---------- Dataset extract ----------
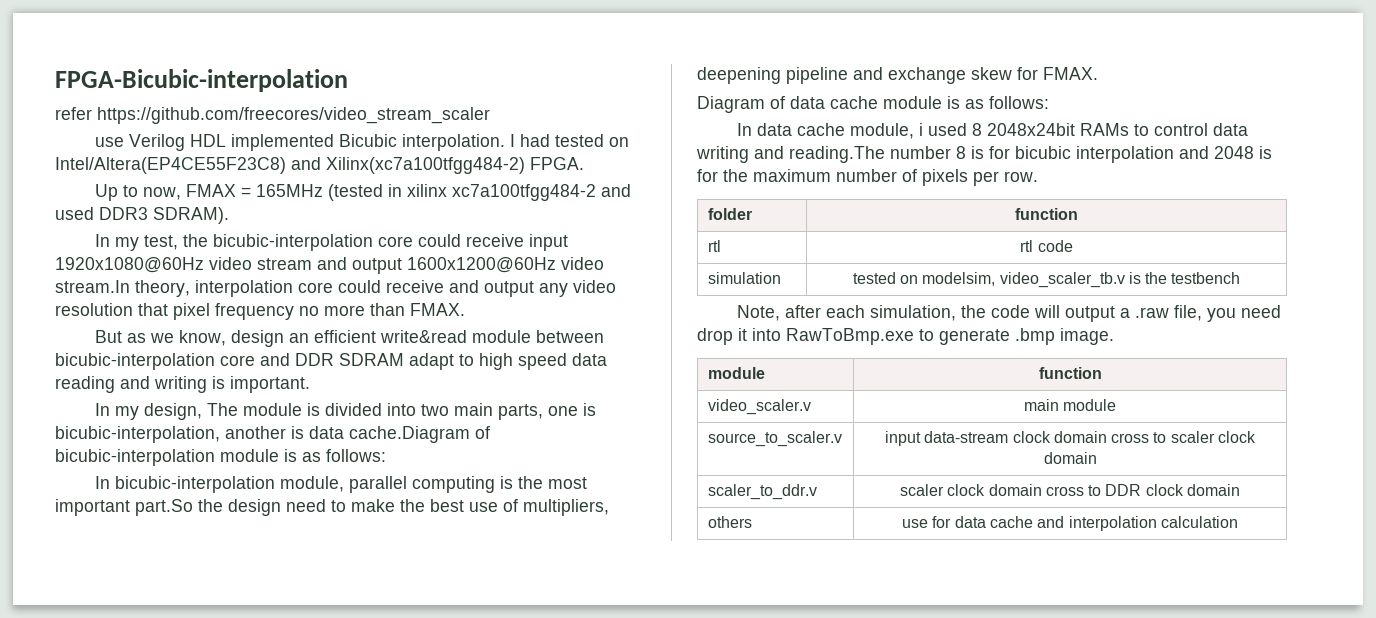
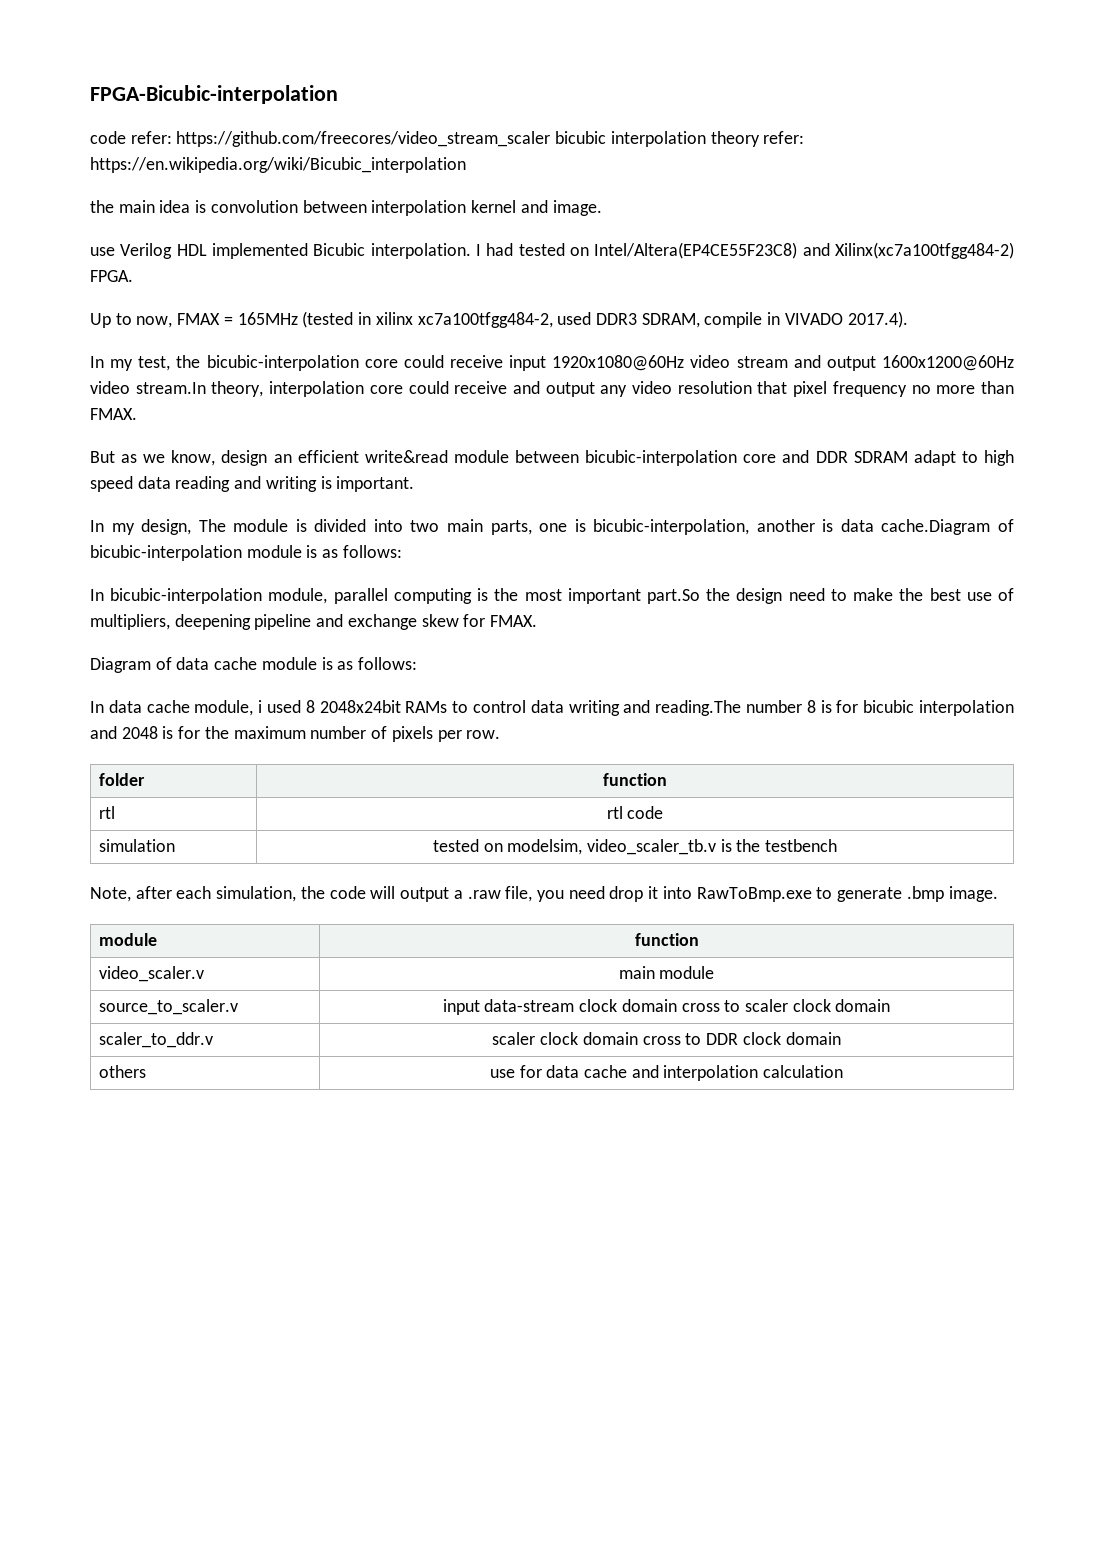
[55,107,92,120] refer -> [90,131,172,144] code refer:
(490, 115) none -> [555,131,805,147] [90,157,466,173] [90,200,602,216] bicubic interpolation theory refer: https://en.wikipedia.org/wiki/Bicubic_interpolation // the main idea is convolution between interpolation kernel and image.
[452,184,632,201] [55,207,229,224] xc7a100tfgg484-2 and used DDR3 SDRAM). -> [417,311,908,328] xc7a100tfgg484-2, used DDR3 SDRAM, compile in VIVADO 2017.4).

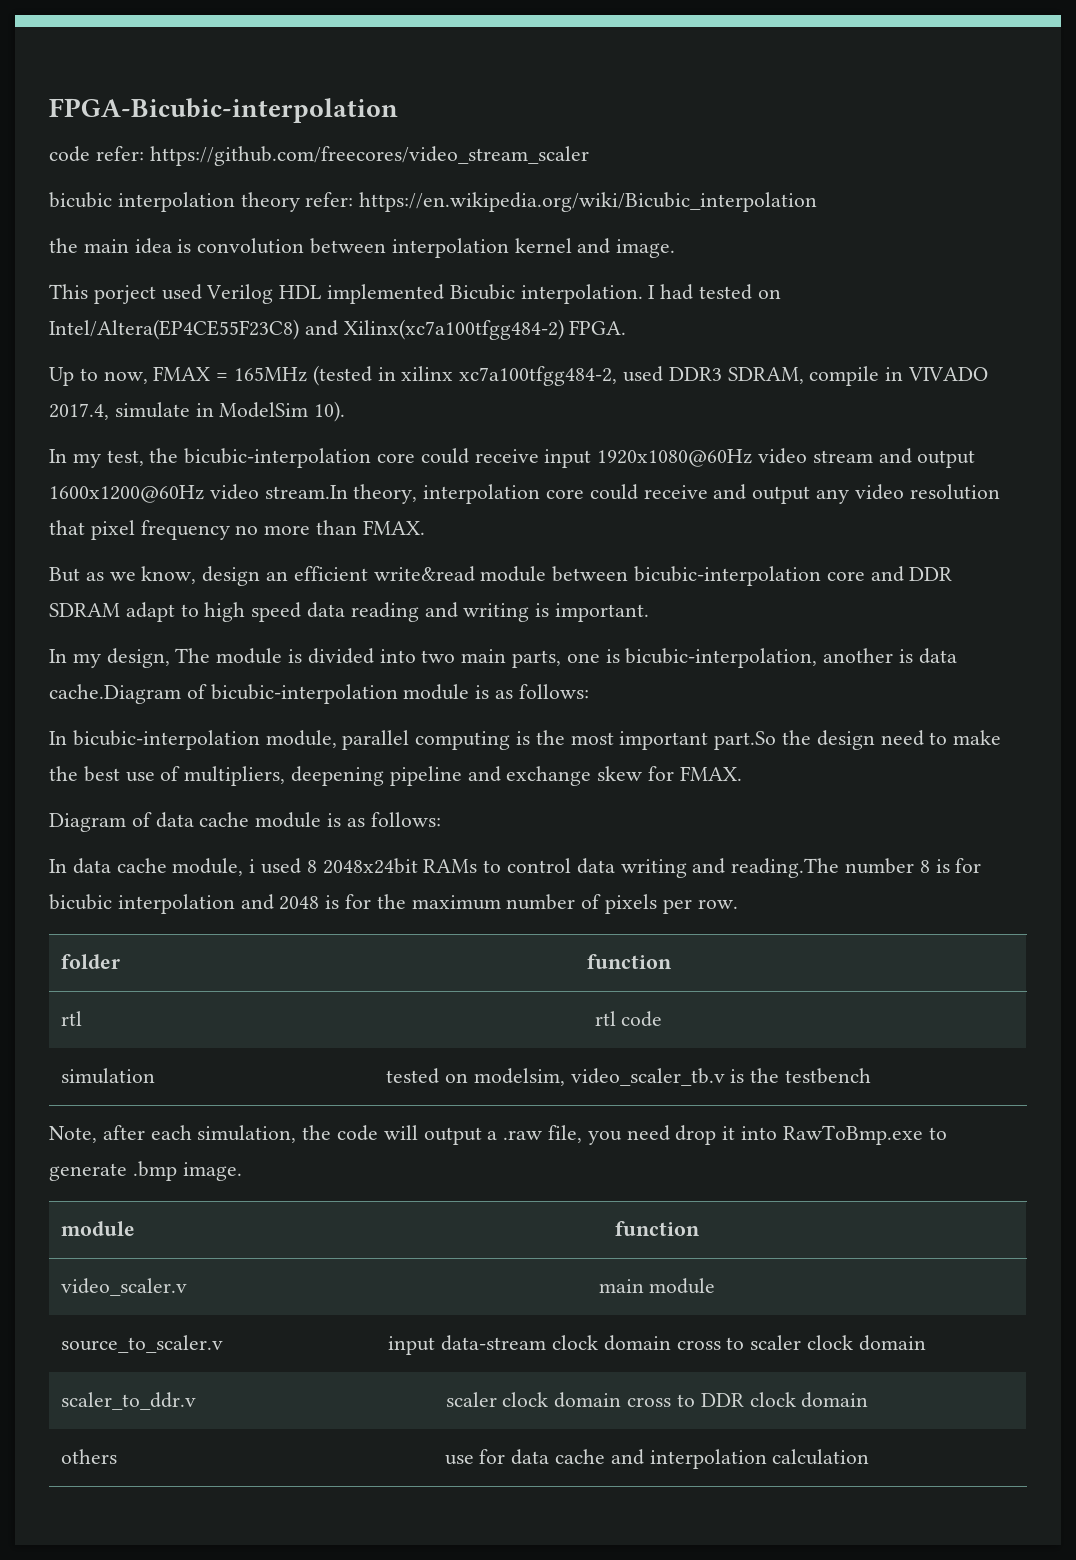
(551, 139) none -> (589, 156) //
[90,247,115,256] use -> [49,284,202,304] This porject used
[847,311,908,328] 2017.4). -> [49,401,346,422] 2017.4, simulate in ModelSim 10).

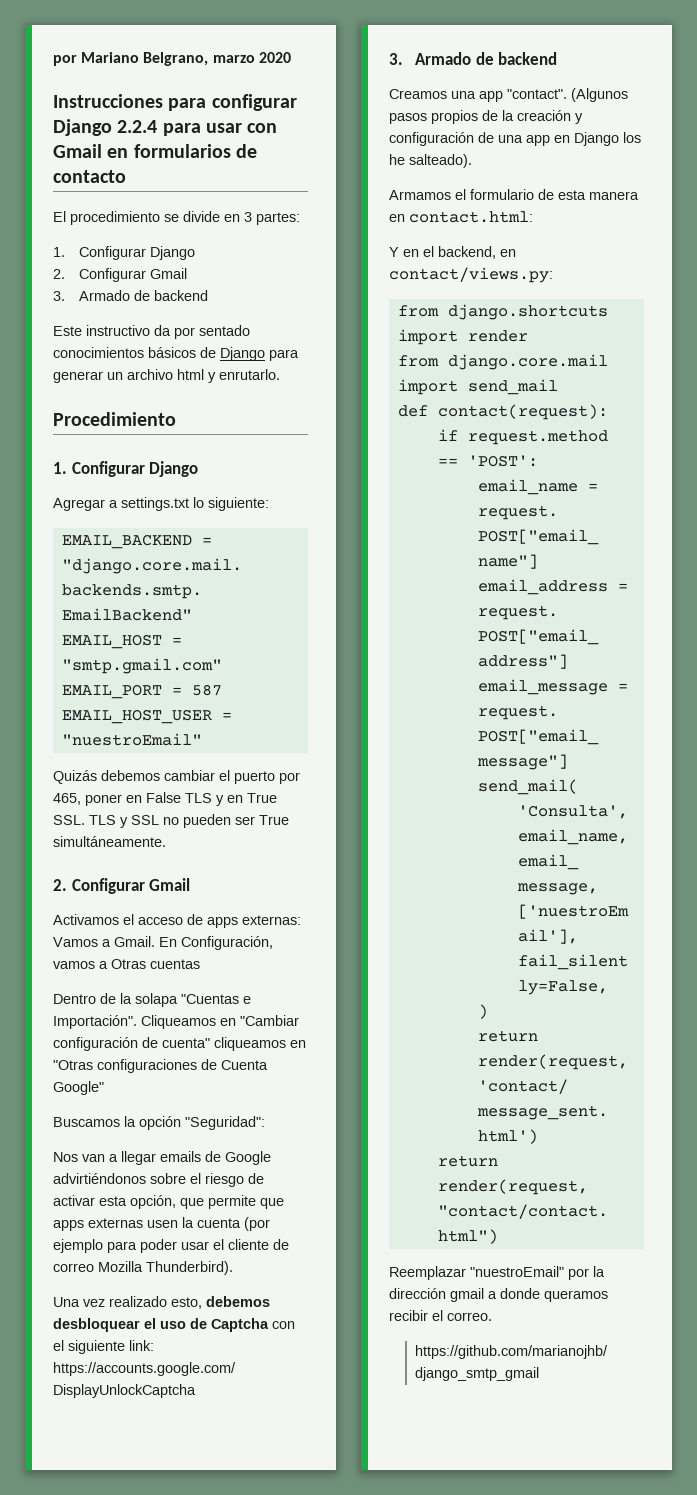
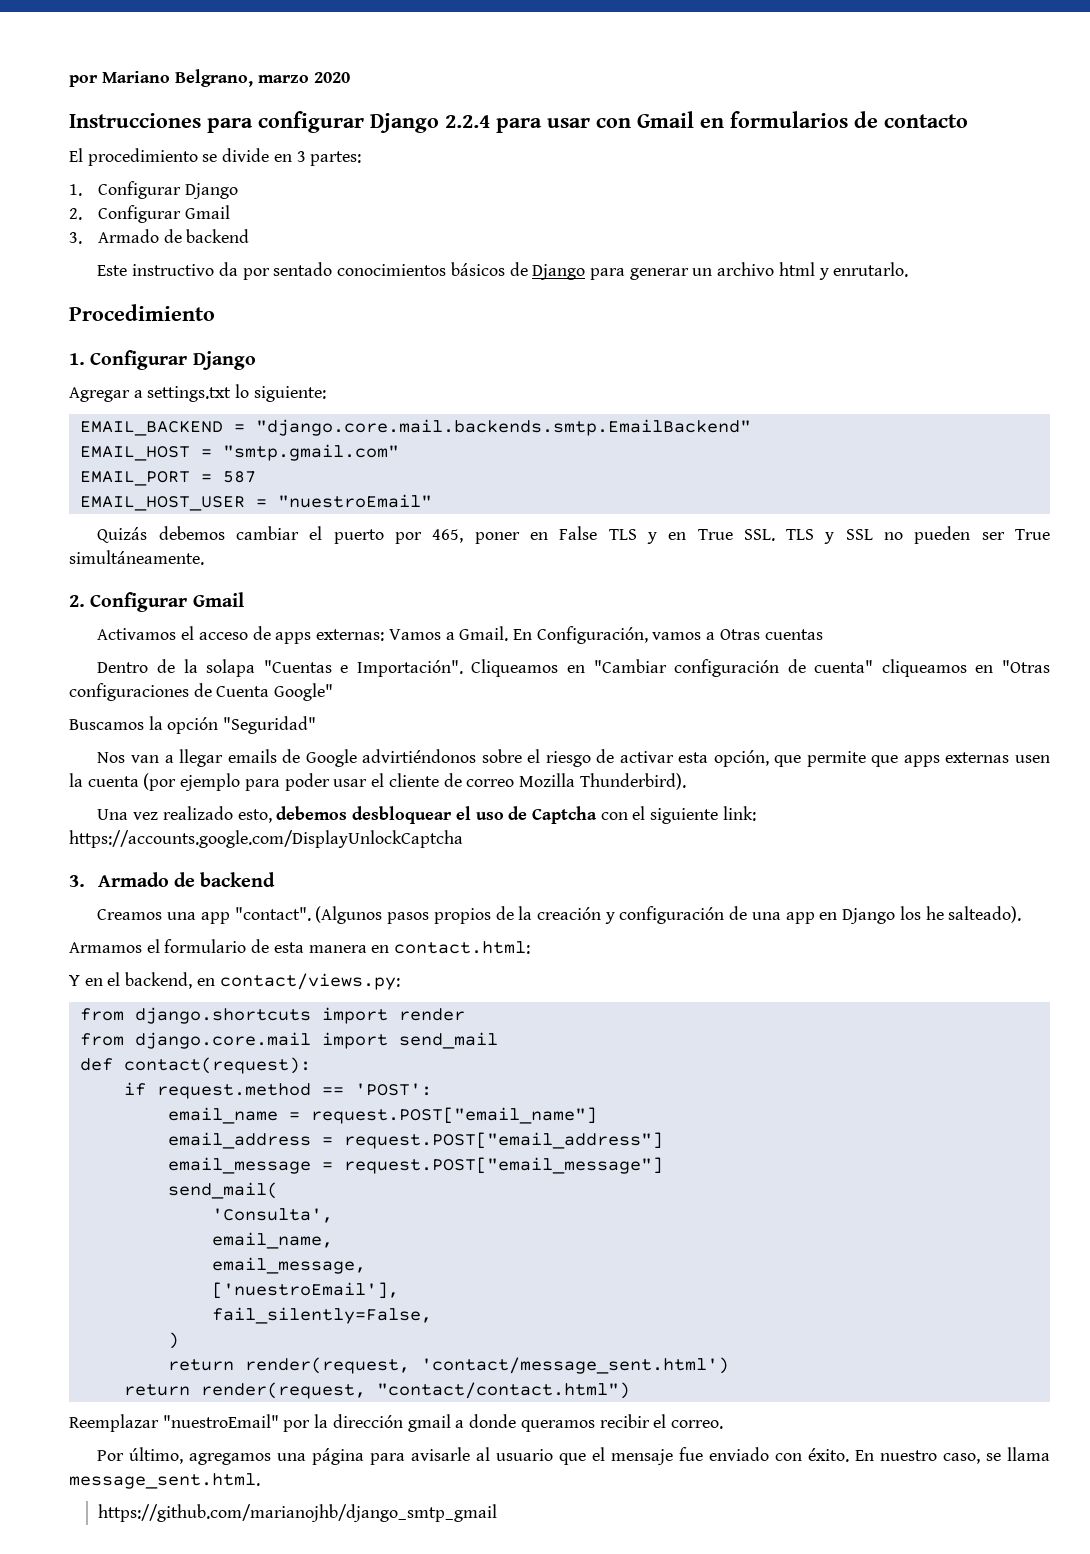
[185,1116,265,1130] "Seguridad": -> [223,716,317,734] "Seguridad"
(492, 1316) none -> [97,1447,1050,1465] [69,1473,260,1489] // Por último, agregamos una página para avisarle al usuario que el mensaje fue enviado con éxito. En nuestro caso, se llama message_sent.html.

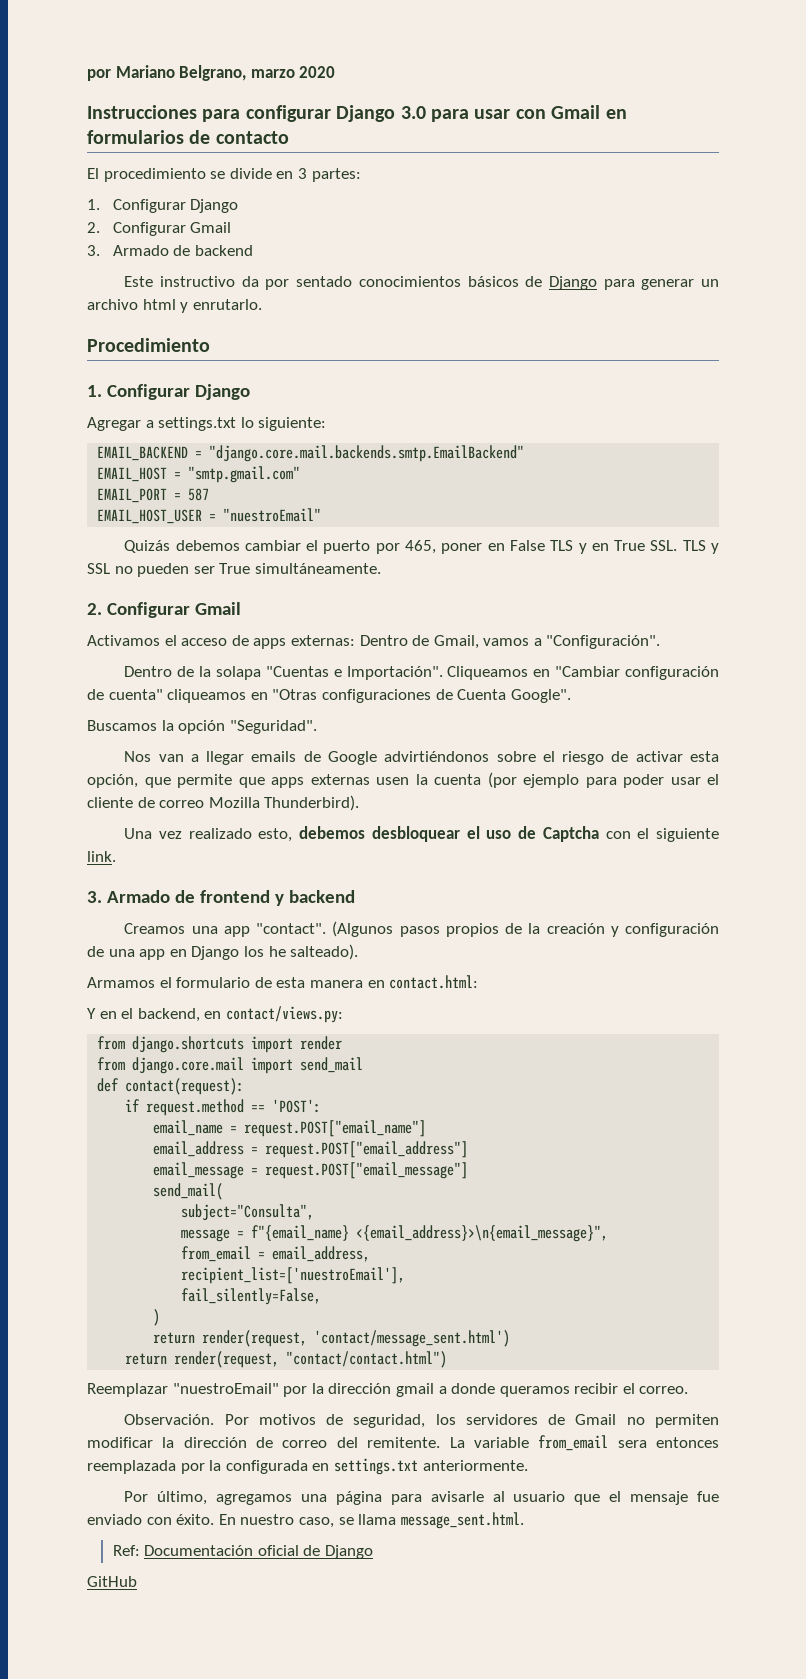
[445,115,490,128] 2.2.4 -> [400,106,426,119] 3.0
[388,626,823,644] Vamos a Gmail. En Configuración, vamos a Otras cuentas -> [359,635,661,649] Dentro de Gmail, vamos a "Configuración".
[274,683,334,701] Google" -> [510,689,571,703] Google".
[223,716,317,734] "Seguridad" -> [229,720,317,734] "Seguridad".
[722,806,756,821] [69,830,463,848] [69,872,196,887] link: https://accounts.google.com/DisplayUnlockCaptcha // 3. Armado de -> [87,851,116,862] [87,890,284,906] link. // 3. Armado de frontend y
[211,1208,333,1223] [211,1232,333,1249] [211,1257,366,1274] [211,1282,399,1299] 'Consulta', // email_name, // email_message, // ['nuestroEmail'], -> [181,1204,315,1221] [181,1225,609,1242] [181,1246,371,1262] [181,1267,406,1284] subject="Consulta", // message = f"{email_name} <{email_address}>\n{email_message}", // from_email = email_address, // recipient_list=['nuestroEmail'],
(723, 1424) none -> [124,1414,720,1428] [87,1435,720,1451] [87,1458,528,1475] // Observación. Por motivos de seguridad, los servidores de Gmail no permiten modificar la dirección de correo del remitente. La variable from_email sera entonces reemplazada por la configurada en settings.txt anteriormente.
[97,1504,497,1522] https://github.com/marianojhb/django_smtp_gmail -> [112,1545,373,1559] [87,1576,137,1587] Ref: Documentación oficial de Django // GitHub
----------
**What the exercise asks**
Using the data above, count the lines that include "refer" and write the number alone.

**Exercise result**
2